#### Exercise input
++++++++++++++++++++

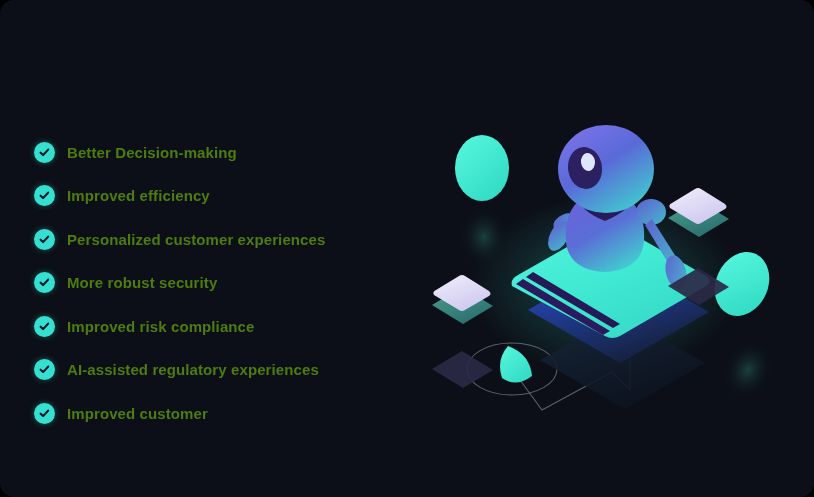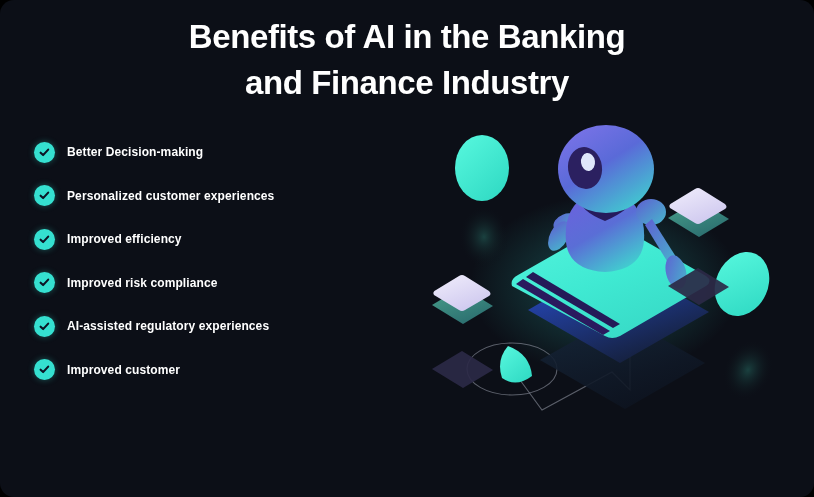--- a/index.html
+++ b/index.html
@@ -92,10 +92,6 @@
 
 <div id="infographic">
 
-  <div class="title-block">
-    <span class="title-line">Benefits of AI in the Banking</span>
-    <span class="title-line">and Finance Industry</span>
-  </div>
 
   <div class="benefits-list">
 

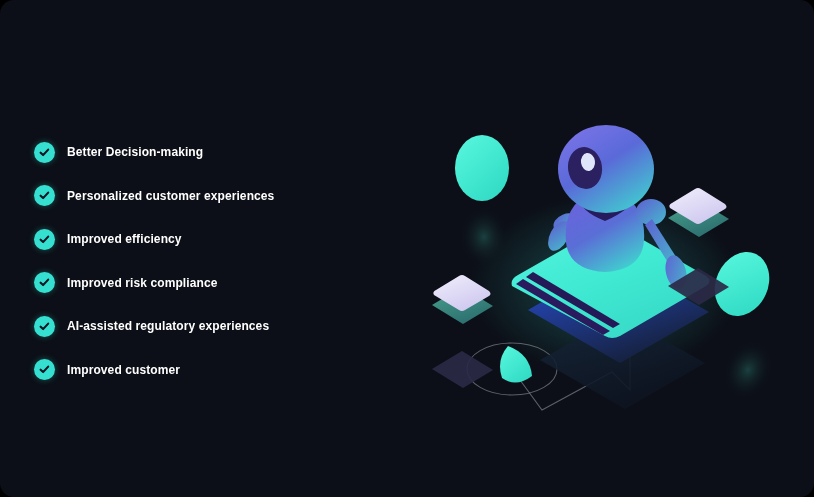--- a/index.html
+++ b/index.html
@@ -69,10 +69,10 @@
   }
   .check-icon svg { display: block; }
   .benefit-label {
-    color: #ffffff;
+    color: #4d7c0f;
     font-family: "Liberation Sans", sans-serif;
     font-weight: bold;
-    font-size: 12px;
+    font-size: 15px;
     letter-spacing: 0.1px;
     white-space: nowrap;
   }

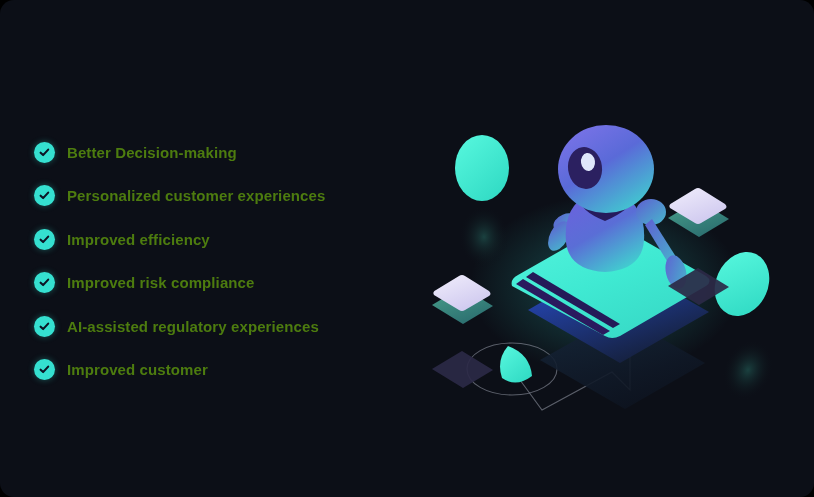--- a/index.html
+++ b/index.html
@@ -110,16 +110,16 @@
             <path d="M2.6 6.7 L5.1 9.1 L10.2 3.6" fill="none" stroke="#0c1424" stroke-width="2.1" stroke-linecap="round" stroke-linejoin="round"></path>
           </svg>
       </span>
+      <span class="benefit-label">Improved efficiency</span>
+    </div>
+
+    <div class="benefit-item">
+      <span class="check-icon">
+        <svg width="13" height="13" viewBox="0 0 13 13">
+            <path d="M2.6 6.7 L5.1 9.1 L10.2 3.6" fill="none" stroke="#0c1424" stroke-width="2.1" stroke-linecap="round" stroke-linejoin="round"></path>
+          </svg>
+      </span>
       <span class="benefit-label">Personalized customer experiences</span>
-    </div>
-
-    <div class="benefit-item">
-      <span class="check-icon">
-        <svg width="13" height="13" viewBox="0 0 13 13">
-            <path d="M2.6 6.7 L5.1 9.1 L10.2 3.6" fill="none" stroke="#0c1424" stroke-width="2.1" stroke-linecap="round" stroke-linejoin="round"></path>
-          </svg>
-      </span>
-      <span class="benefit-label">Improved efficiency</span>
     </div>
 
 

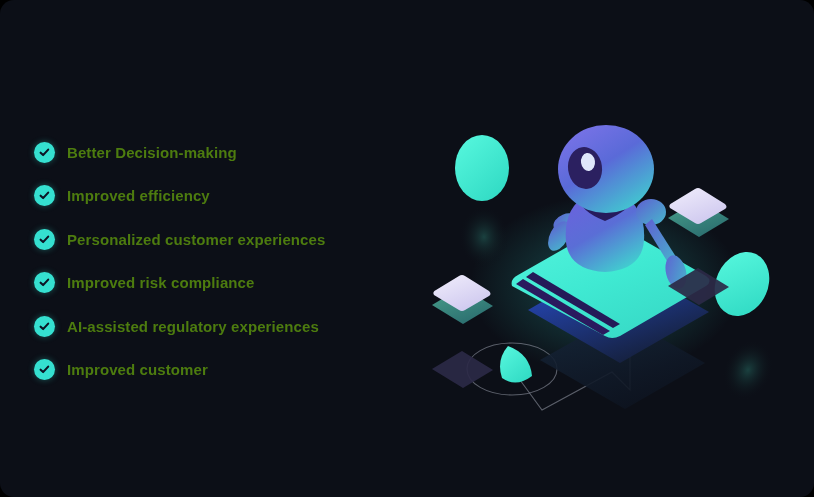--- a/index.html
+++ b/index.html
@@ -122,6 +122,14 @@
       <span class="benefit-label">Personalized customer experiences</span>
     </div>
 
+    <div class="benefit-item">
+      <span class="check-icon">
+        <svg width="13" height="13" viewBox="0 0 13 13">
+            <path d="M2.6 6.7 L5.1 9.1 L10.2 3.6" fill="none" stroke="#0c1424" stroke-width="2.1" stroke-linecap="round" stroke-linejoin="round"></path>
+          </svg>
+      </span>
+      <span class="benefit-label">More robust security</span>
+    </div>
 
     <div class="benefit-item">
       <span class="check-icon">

++++++++++++++++++++

The data above should be set down again exactly, with the pictures omitted.

#### Written response
--- a/index.html
+++ b/index.html
@@ -92,10 +92,6 @@
 
 <div id="infographic">
 
-  <div class="title-block">
-    <span class="title-line">Benefits of AI in the Banking</span>
-    <span class="title-line">and Finance Industry</span>
-  </div>
 
   <div class="benefits-list">
 

--- a/index.html
+++ b/index.html
@@ -69,10 +69,10 @@
   }
   .check-icon svg { display: block; }
   .benefit-label {
-    color: #ffffff;
+    color: #4d7c0f;
     font-family: "Liberation Sans", sans-serif;
     font-weight: bold;
-    font-size: 12px;
+    font-size: 15px;
     letter-spacing: 0.1px;
     white-space: nowrap;
   }

--- a/index.html
+++ b/index.html
@@ -110,16 +110,16 @@
             <path d="M2.6 6.7 L5.1 9.1 L10.2 3.6" fill="none" stroke="#0c1424" stroke-width="2.1" stroke-linecap="round" stroke-linejoin="round"></path>
           </svg>
       </span>
+      <span class="benefit-label">Improved efficiency</span>
+    </div>
+
+    <div class="benefit-item">
+      <span class="check-icon">
+        <svg width="13" height="13" viewBox="0 0 13 13">
+            <path d="M2.6 6.7 L5.1 9.1 L10.2 3.6" fill="none" stroke="#0c1424" stroke-width="2.1" stroke-linecap="round" stroke-linejoin="round"></path>
+          </svg>
+      </span>
       <span class="benefit-label">Personalized customer experiences</span>
-    </div>
-
-    <div class="benefit-item">
-      <span class="check-icon">
-        <svg width="13" height="13" viewBox="0 0 13 13">
-            <path d="M2.6 6.7 L5.1 9.1 L10.2 3.6" fill="none" stroke="#0c1424" stroke-width="2.1" stroke-linecap="round" stroke-linejoin="round"></path>
-          </svg>
-      </span>
-      <span class="benefit-label">Improved efficiency</span>
     </div>
 
 

--- a/index.html
+++ b/index.html
@@ -122,6 +122,14 @@
       <span class="benefit-label">Personalized customer experiences</span>
     </div>
 
+    <div class="benefit-item">
+      <span class="check-icon">
+        <svg width="13" height="13" viewBox="0 0 13 13">
+            <path d="M2.6 6.7 L5.1 9.1 L10.2 3.6" fill="none" stroke="#0c1424" stroke-width="2.1" stroke-linecap="round" stroke-linejoin="round"></path>
+          </svg>
+      </span>
+      <span class="benefit-label">More robust security</span>
+    </div>
 
     <div class="benefit-item">
       <span class="check-icon">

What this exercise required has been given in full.